This is awkward because I'm mansplaining your own project back to you, but, as I understand it, you were compiling to the 68(HC?)11, which your CL compiler back end didn't support, so I don't think it helped you in that way, to generate the final code. Unless I've misunderstood something fundamental?
Depending on how the compiler was structured, it could have helped you in some other way, like doing target-independent optimizations, if there was a way to get some kind of IR out of it instead of native code for the wrong CPU.
I agree that there are lots of cases where the approach you're describing works very well and has a huge payoff, though I've only done it with C, JS, and Lua compilers rather than CL compilers. Usually it's been more like 20% of the work rather than 1% of the work, but maybe that depends on the level of optimization you're hoping for.
It's a little more complicated than that, and I can't fully explain it in an HN comment. I'd have to give you a crash course in compiler design.
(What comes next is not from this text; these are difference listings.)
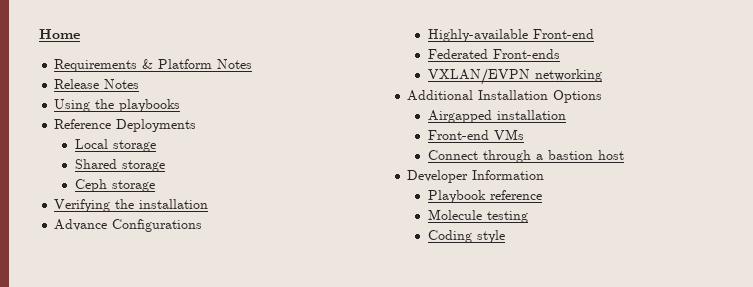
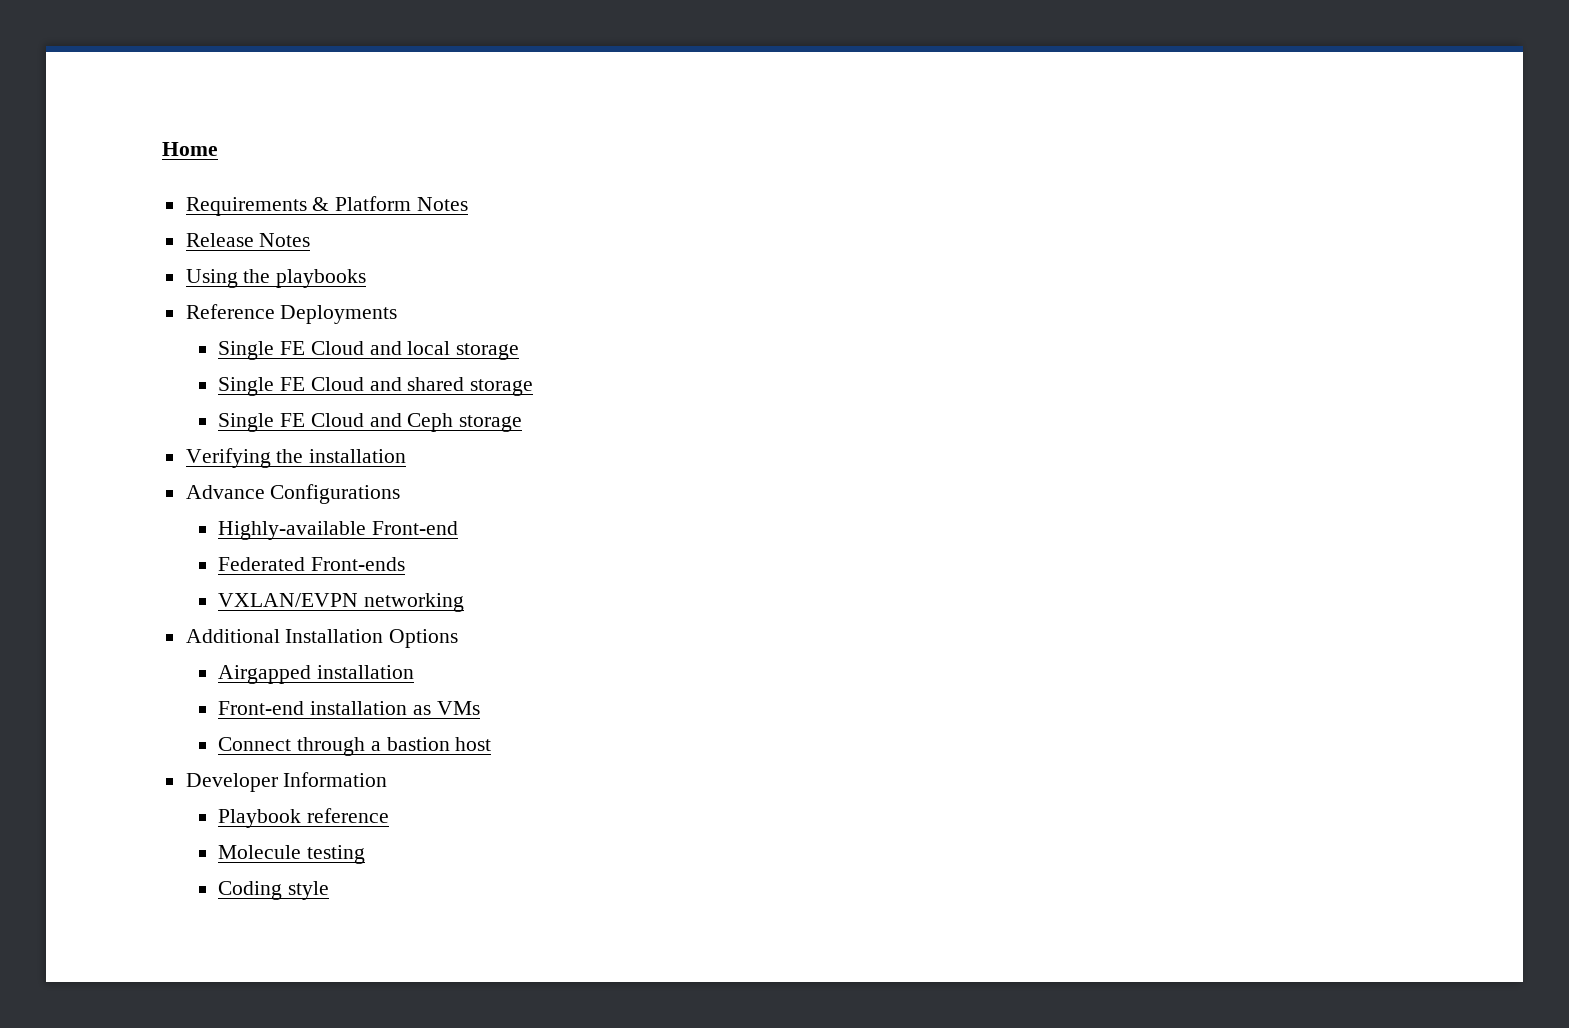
- Local storage
- Shared storage
- Ceph storage
+ Single FE Cloud and local storage
+ Single FE Cloud and shared storage
+ Single FE Cloud and Ceph storage
- Front-end VMs
+ Front-end installation as VMs

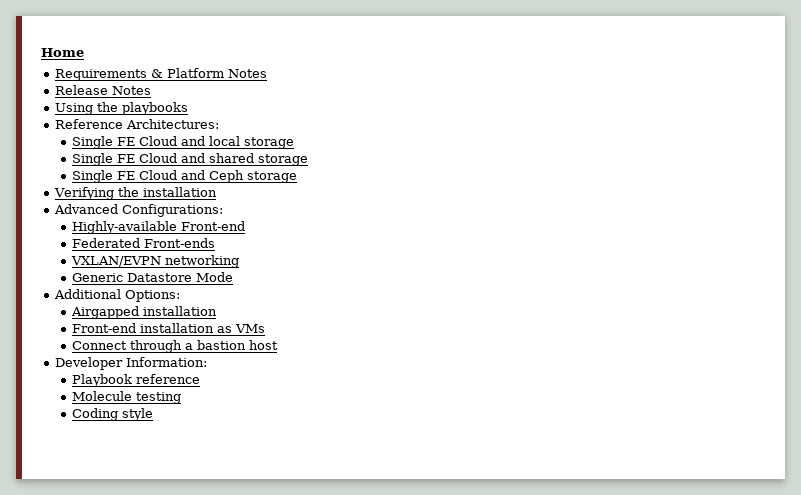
- Reference Deployments
+ Reference Architectures:
- Advance Configurations
+ Advanced Configurations:
+ Generic Datastore Mode
- Additional Installation Options
+ Additional Options:
- Developer Information
+ Developer Information:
But the TL;DR is that if you're building a custom language, Lisp gives you the AST (abstract syntax tree -- look it up if you don't already know) for free. You can also sometimes leverage parts of the Lisp compiler depending on what machine you're targeting, though for the 6811 that was not the case.
yeah I got that you get the AST.... I suppose you get the macro capabilities "for free" as well so in a lot of cases the actual code you're looking to transform might be quite simple?
I was mostly worried if the underlying CL is so dynamic that it would be hard to compile things down cleanly but I'm probably overthinking it.
This reminds me a bit of Emscripten's problem though. Emscripten does "machine code" (I believe LLVM IR) to Javascript translation and in order to get good performance it has to try really hard to rediscover things like switch statements and for loops in the IR, since using those in the JS will lead to good perf.
Anyways, I suppose that the core Lisp semantics are going to be so small that it all works out quite well.
CL and Scheme mostly aren't that dynamic. CL has functions like map and elt which operate on runtime-determined sequence types, but it's more common to use things like mapcar and nth or aref which aren't polymorphic at all. Arithmetic is pretty polymorphic in both, which can be an efficiency problem.
A lot of things you'd do dynamically in Python (with operator overloading or the like) are done statically (with macros, as you allude) in more traditional Lisps like CL and Scheme.
The core Scheme semantics are pretty small. Common Lisp has significantly hairier core semantics.
I left JPL in 2004, never to return :-) I'm mostly retired now but I have a part-time consulting gig that uses CL for developing a bespoke custom chip design tool.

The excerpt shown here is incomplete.